= DATA SUPPLIED =
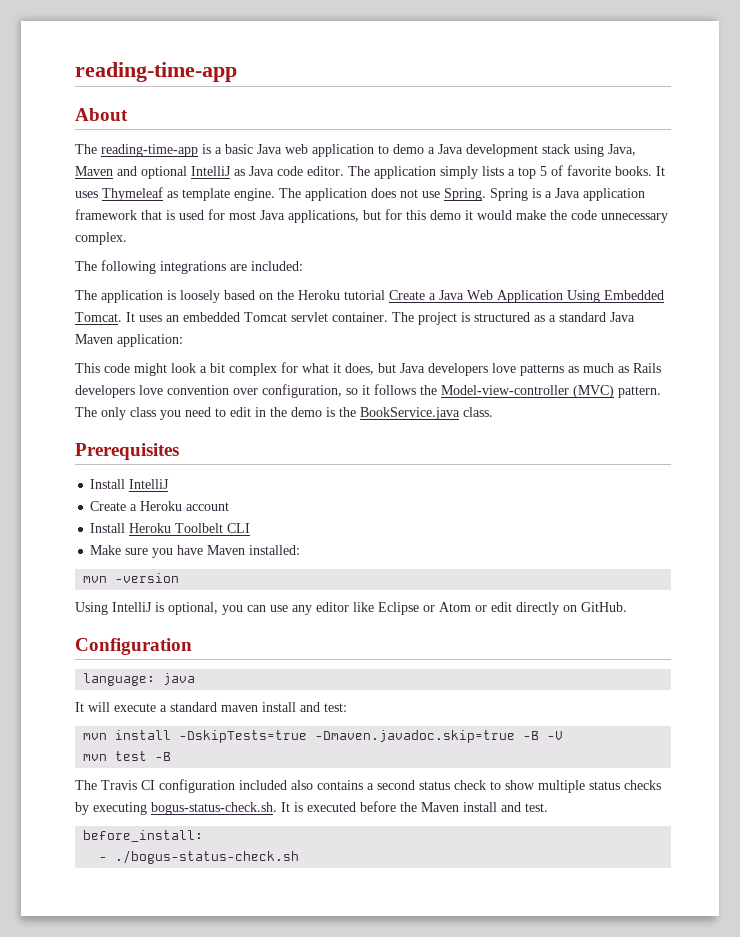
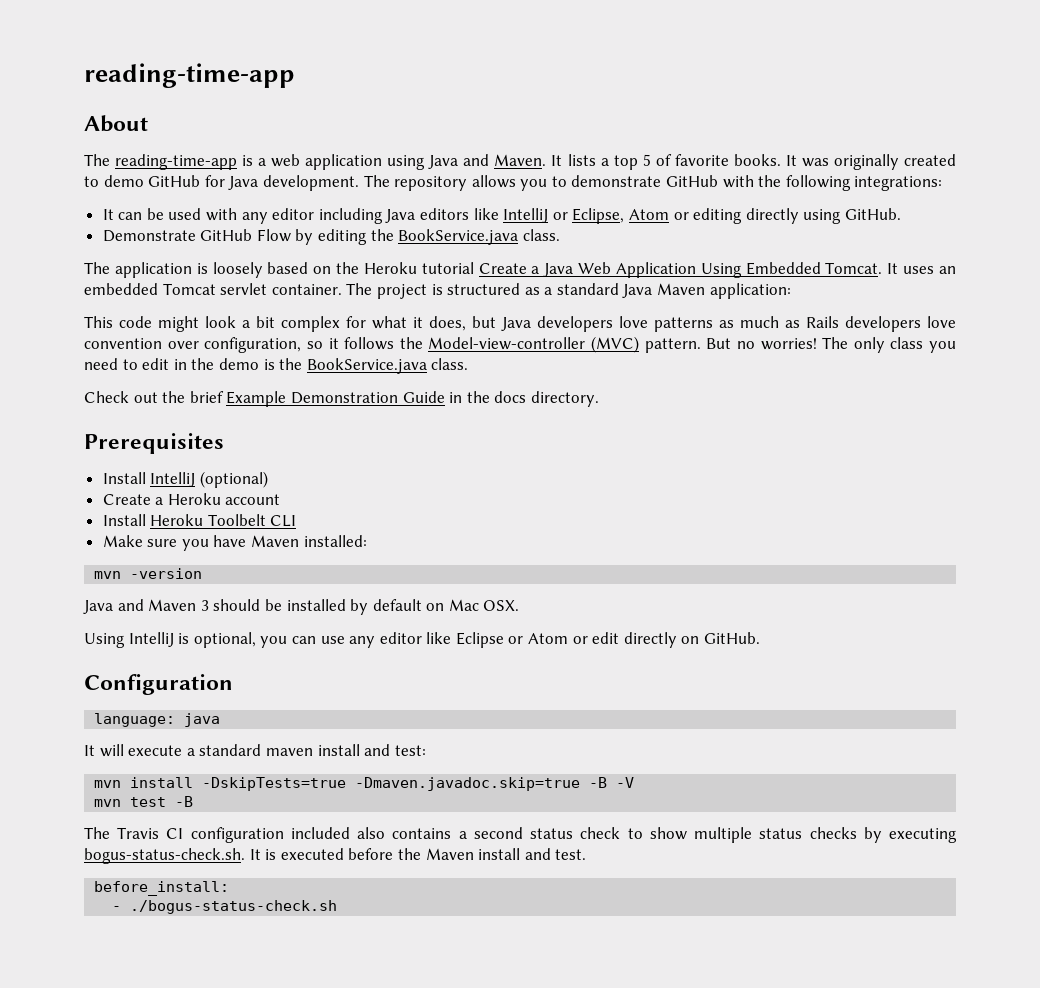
- The reading-time-app is a basic Java web application to demo a Java development stack using Java, Maven and optional IntelliJ as Java code editor. The application simply lists a top 5 of favorite books.
+ The reading-time-app is a web application using Java and Maven. It lists a top 5 of favorite books.
- It uses Thymeleaf as template engine. The application does not use Spring. Spring is a Java application framework that is used for most Java applications, but for this demo it would make the code unnecessary complex.
- The following integrations are included:
+ It was originally created to demo GitHub for Java development. The repository allows you to demonstrate GitHub with the following integrations:
+ It can be used with any editor including Java editors like IntelliJ or Eclipse, Atom or editing directly using GitHub.
+ Demonstrate GitHub Flow by editing the BookService.java class.
+ But no worries!
+ Check out the brief Example Demonstration Guide in the docs directory.
- Install IntelliJ
+ Install IntelliJ (optional)
+ Java and Maven 3 should be installed by default on Mac OSX.

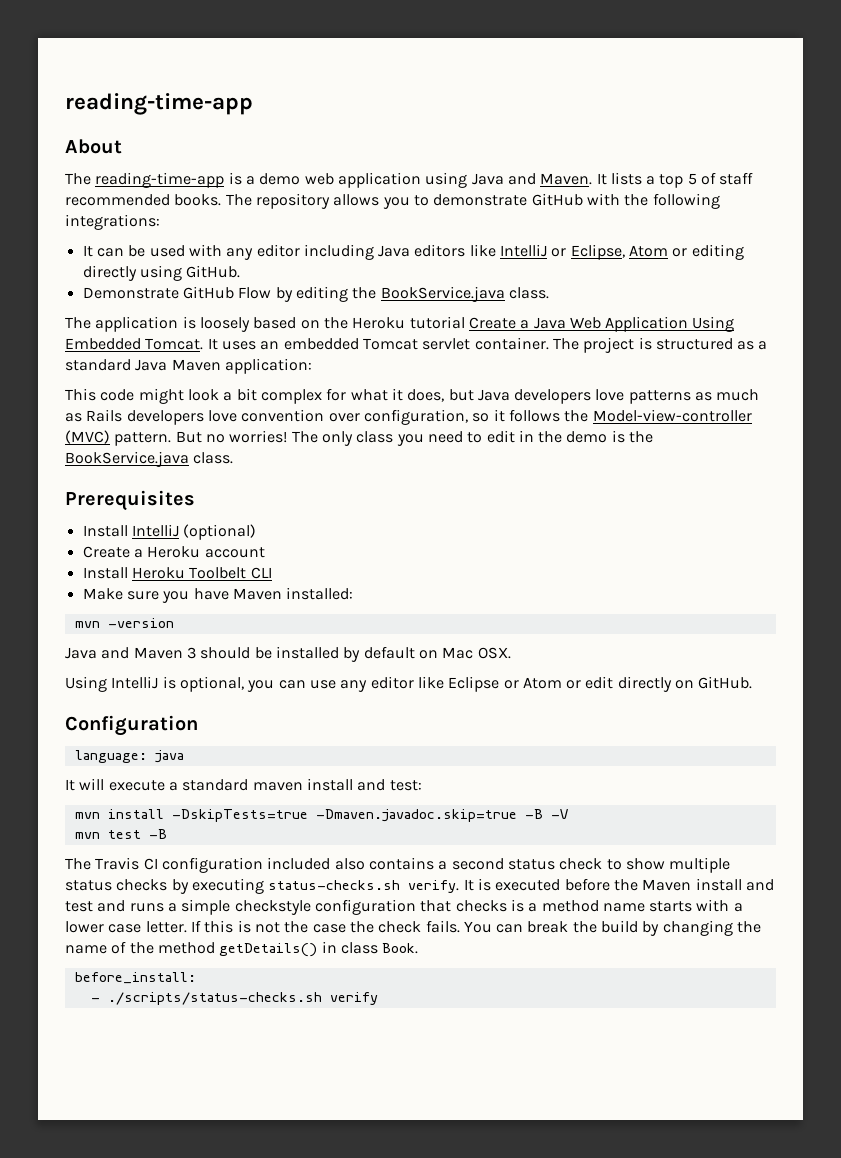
- The reading-time-app is a web application using Java and Maven.
+ The reading-time-app is a demo web application using Java and Maven.
- It lists a top 5 of favorite books. It was originally created to demo GitHub for Java development.
+ It lists a top 5 of staff recommended books.
- Check out the brief Example Demonstration Guide in the docs directory.
- The Travis CI configuration included also contains a second status check to show multiple status checks by executing bogus-status-check.sh. It is executed before the Maven install and test.
+ The Travis CI configuration included also contains a second status check to show multiple status checks by executing status-checks.sh verify. It is executed before the Maven install and test and runs a simple checkstyle configuration that checks is a method name starts with a lower case letter. If this is not the case the check fails. You can break the build by changing the name of the method getDetails() in class Book.
- - ./bogus-status-check.sh
+ - ./scripts/status-checks.sh verify

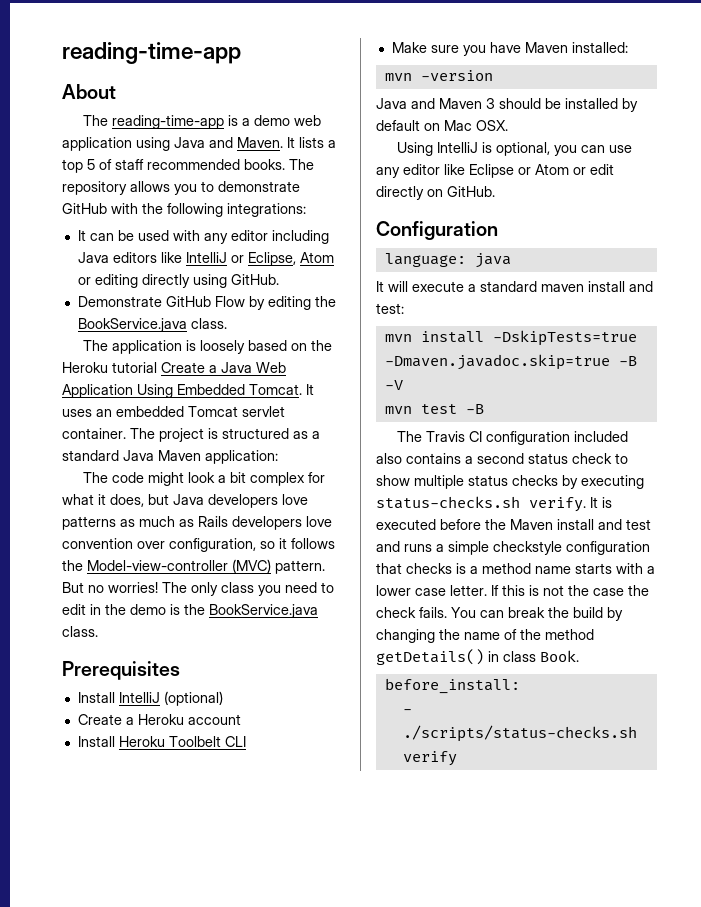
- This code might look a bit complex for what it does, but Java developers love patterns as much as Rails developers love convention over configuration, so it follows the Model-view-controller (MVC) pattern.
+ The code might look a bit complex for what it does, but Java developers love patterns as much as Rails developers love convention over configuration, so it follows the Model-view-controller (MVC) pattern.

= WHAT THIS TASK INVOLVES =
Your answer should be a single number: the count of lines in the listing that hold the word "using".

= WRITTEN SOLUTION =
5